→ **Problem**: Look through the records and copy every line in which "direction" appears.

** Opening Data for this task block **

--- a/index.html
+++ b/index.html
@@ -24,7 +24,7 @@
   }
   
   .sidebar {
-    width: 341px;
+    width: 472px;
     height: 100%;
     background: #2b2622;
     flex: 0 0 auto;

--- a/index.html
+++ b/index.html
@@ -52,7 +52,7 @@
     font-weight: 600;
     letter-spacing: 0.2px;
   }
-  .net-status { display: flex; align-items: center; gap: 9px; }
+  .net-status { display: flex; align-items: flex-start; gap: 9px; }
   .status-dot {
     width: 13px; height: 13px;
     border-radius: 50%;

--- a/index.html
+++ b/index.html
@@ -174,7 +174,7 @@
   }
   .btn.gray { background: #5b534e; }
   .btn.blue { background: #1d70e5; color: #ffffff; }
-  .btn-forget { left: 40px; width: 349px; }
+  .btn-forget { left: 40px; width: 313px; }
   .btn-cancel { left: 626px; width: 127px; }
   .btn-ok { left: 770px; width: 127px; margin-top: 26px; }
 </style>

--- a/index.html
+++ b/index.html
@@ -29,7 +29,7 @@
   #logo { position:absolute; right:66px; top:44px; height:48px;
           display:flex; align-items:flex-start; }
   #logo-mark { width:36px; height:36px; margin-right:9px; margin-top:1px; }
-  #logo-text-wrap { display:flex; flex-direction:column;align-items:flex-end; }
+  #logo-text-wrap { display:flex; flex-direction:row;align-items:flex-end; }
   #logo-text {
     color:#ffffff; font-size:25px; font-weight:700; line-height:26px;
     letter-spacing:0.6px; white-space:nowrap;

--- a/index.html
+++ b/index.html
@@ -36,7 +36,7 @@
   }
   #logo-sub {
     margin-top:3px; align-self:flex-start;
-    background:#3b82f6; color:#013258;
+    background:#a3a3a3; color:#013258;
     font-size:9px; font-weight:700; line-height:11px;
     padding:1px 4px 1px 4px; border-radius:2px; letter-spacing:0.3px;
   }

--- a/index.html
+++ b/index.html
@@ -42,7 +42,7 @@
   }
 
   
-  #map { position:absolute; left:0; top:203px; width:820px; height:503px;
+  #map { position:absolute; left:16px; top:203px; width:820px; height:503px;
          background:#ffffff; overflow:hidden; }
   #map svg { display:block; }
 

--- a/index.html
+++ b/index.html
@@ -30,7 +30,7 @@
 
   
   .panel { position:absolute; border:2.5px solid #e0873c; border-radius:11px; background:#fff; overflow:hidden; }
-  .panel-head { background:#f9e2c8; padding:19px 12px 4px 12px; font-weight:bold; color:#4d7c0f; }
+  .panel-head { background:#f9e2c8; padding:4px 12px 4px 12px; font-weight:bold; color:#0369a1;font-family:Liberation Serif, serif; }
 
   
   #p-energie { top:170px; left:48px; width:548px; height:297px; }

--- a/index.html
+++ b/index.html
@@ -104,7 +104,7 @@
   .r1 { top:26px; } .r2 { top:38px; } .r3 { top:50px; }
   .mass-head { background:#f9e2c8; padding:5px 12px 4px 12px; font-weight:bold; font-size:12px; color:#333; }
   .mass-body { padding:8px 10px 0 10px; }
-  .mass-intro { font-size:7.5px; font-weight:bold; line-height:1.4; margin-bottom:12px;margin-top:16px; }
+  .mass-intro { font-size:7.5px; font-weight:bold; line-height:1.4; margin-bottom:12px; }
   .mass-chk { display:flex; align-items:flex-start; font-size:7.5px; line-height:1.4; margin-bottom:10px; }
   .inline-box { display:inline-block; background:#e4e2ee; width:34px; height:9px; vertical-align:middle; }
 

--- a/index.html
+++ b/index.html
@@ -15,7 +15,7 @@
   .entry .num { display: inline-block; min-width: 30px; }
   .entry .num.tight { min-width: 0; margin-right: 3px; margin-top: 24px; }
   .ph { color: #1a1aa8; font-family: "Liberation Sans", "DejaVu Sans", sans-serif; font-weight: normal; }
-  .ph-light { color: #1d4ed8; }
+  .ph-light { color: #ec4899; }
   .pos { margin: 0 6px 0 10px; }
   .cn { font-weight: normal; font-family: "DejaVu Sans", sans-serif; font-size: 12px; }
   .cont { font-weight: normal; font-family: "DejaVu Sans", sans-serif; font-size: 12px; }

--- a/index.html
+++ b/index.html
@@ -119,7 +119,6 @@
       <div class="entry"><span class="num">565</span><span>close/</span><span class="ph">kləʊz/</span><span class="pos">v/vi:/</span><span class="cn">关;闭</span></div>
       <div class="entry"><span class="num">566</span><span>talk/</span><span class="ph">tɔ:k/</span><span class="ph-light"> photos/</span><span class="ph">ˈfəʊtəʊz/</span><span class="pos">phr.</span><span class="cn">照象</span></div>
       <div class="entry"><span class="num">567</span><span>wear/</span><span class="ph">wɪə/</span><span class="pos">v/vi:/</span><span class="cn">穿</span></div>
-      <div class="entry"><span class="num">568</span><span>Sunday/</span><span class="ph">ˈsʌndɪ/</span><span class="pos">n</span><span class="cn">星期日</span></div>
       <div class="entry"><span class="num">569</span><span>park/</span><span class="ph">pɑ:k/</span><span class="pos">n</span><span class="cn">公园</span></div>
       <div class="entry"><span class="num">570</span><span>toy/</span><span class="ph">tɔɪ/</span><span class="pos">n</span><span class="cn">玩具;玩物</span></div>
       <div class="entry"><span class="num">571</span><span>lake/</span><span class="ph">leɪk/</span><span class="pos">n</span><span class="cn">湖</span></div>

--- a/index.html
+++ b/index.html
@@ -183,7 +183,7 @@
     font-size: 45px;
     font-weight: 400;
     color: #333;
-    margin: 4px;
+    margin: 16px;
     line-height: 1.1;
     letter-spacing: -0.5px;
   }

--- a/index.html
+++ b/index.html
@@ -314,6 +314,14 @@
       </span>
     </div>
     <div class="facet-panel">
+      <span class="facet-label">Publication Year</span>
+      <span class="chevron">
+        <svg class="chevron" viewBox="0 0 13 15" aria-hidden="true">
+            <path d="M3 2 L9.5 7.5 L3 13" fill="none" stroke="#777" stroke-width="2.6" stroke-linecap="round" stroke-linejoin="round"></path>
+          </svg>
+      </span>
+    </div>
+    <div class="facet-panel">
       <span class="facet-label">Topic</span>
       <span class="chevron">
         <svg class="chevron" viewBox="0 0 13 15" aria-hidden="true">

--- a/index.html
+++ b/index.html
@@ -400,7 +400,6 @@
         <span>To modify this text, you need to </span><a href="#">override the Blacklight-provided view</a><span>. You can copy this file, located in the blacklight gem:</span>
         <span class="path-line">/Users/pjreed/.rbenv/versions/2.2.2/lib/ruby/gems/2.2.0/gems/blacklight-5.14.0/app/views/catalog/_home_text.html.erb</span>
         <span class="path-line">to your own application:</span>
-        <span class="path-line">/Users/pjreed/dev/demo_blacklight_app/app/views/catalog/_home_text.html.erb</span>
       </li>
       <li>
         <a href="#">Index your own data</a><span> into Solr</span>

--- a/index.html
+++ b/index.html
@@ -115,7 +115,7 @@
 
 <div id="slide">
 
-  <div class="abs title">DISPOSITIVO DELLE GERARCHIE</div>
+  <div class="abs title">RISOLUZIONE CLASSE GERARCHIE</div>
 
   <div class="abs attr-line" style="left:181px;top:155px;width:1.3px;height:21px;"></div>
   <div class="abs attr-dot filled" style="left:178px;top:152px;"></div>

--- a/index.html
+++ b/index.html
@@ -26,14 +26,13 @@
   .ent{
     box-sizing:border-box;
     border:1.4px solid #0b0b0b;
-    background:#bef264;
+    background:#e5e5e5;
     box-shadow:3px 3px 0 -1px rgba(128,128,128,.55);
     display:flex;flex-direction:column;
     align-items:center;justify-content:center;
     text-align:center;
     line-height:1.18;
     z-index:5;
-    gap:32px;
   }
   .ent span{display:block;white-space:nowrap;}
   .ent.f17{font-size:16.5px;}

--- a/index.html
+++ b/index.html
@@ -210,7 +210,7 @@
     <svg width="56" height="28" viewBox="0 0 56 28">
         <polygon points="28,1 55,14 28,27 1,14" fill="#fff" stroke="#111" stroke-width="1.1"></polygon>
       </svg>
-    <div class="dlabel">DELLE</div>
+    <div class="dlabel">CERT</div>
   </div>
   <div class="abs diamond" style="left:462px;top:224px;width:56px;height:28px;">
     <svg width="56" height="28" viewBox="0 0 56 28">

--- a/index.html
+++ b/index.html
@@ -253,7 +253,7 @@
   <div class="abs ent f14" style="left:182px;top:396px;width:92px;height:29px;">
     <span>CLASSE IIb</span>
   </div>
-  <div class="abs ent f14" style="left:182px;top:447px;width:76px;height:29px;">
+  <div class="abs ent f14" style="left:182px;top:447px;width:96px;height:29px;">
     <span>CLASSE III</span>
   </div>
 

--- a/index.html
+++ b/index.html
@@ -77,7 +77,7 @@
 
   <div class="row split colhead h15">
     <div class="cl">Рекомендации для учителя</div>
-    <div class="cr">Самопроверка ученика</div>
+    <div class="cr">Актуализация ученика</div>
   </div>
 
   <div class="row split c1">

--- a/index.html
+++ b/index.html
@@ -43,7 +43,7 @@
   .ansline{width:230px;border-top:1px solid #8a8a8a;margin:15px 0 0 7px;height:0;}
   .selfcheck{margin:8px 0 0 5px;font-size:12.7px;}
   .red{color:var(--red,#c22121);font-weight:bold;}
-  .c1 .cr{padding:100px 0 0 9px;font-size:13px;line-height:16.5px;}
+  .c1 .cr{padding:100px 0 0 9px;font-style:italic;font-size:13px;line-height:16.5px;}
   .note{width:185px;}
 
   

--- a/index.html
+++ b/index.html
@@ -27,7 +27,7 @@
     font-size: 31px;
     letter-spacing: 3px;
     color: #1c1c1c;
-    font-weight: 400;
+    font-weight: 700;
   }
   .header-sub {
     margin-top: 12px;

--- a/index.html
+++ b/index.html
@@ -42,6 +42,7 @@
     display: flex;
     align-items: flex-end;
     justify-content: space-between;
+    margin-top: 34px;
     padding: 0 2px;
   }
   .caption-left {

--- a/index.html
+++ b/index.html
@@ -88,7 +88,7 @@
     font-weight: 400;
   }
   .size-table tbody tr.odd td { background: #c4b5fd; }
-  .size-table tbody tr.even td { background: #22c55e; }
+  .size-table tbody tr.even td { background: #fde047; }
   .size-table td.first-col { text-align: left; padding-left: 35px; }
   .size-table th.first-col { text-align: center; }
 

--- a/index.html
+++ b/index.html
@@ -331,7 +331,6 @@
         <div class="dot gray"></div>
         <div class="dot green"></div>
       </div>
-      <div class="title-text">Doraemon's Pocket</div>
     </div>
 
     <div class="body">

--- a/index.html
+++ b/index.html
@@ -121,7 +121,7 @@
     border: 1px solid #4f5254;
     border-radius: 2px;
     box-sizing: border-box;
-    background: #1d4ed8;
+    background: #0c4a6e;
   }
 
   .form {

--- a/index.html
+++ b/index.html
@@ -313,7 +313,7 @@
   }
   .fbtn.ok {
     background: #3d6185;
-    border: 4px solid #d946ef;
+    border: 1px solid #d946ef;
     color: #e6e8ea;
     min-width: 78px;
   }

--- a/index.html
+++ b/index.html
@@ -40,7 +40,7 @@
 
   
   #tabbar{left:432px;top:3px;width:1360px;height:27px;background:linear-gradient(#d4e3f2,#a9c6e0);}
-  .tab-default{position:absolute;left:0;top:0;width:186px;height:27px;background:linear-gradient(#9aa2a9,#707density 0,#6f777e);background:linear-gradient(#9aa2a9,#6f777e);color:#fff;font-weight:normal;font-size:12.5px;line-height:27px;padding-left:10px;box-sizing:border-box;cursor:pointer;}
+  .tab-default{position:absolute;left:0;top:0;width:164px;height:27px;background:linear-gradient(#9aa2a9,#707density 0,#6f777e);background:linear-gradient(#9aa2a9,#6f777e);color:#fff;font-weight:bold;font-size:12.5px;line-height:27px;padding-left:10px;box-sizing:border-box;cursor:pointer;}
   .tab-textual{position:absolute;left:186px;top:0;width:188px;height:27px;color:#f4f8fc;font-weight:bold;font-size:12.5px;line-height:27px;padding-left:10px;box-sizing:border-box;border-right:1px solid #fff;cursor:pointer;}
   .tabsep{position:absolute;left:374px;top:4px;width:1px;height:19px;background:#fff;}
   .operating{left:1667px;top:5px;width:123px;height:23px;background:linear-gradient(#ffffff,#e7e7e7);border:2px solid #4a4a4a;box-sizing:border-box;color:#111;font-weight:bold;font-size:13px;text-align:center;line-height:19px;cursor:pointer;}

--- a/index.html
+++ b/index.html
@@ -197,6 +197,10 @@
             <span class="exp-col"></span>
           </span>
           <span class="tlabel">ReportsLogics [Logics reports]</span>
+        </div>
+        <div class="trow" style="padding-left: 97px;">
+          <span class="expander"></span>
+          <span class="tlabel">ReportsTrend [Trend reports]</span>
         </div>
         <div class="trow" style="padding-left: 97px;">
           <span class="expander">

** Closing Data for this task block **

→ **Response**:
-  #logo-text-wrap { display:flex; flex-direction:column;align-items:flex-end; }
+  #logo-text-wrap { display:flex; flex-direction:row;align-items:flex-end; }
     display:flex;flex-direction:column;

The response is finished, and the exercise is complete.